To Be With You

First things first, I want you to know that when I say I’ll do something, I will do it. Especially when I pinky promise you I’ll eat more ice cream. I don’t mess around with stuff like that.

Now that we’ve gotten the important things out of the way, we can talk Life. Big things have been in the works, and luckily for you, I am the sort of person who writes my life across the Internet. Well, the first thing you should know is that I’m officially a corn-shucker. No, seriously, I have the pictorial evidence to prove it. (Perhaps you can pick up on how often I shuck corn, since when I do do it, I yell, “Somebody better get a picture of this!”)

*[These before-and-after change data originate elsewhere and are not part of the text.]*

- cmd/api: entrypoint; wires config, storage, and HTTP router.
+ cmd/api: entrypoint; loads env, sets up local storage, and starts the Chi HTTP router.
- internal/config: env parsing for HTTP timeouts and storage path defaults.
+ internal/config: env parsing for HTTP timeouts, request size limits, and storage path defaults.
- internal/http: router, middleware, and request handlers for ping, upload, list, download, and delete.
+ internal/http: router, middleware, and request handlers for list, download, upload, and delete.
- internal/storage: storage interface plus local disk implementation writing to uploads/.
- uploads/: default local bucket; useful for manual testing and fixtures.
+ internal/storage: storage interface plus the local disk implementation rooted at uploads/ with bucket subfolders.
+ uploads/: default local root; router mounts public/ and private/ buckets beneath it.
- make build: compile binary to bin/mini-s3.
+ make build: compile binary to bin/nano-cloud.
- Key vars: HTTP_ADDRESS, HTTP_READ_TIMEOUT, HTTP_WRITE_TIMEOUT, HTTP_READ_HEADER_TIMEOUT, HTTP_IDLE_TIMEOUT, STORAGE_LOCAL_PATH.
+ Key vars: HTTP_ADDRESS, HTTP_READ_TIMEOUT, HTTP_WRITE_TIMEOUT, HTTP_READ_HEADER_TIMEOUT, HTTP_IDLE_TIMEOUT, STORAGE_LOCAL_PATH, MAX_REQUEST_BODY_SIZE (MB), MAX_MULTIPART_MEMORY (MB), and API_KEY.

In an effort to broaden my horizons (because staying in place is boring, and also because most of my sidekicks have planted themselves elsewhere this July), I’ve been all around the world this week. Well, actually, I’ve just been all around my world, which stretches to Lake Martin, out to my parents’ street, and back to Tuscaloosa. But those, streets, man—I know them. And when my (three! [This is new! Another occupation!]) jobs part to create that glorious breath of fresh air called weekend, I start hightailing it to my people. (Alternatively, I Skype them, which is convenient because it does not require driving, but less wonderful because it does not include the true in-personness we people people like.) So, I spent some time driving. First, to the lake.

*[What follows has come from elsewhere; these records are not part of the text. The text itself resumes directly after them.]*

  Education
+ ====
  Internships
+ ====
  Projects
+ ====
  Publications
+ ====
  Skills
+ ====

Have you guys ever been to yoga? Or have you ever lost your cool really extravagantly? What I’m asking is have you ever needed to get some place perfect really quickly, so you conjure up some space of tranquility? This is mine—my true blue happy place. It has something to do with the hammock, and the copious amounts of watermelon, and the dock. It has everything to do with the people and the way you can feel God when you’re riding the water (on the boat. I don’t engage in crazy activities.) As I’ve grown into this me who’s almost adult, it’s been a constant place of refuge. It has the same kind of comfort as my faded purple pajama pants (which I’m never giving away.) As soon as I pull up, I feel all of the world’s strings snap and I’m free again. And if you’ve got an ache of the head or the belly or the heart, there are hands waiting to fix you. My own “Tintern Abbey,” I think. I suppose it goes without saying that I go there every chance I get (I’m not alone in this.) This particular weekend, we had equal amounts of sunbathing and Charades-playing with quite the cast of characters.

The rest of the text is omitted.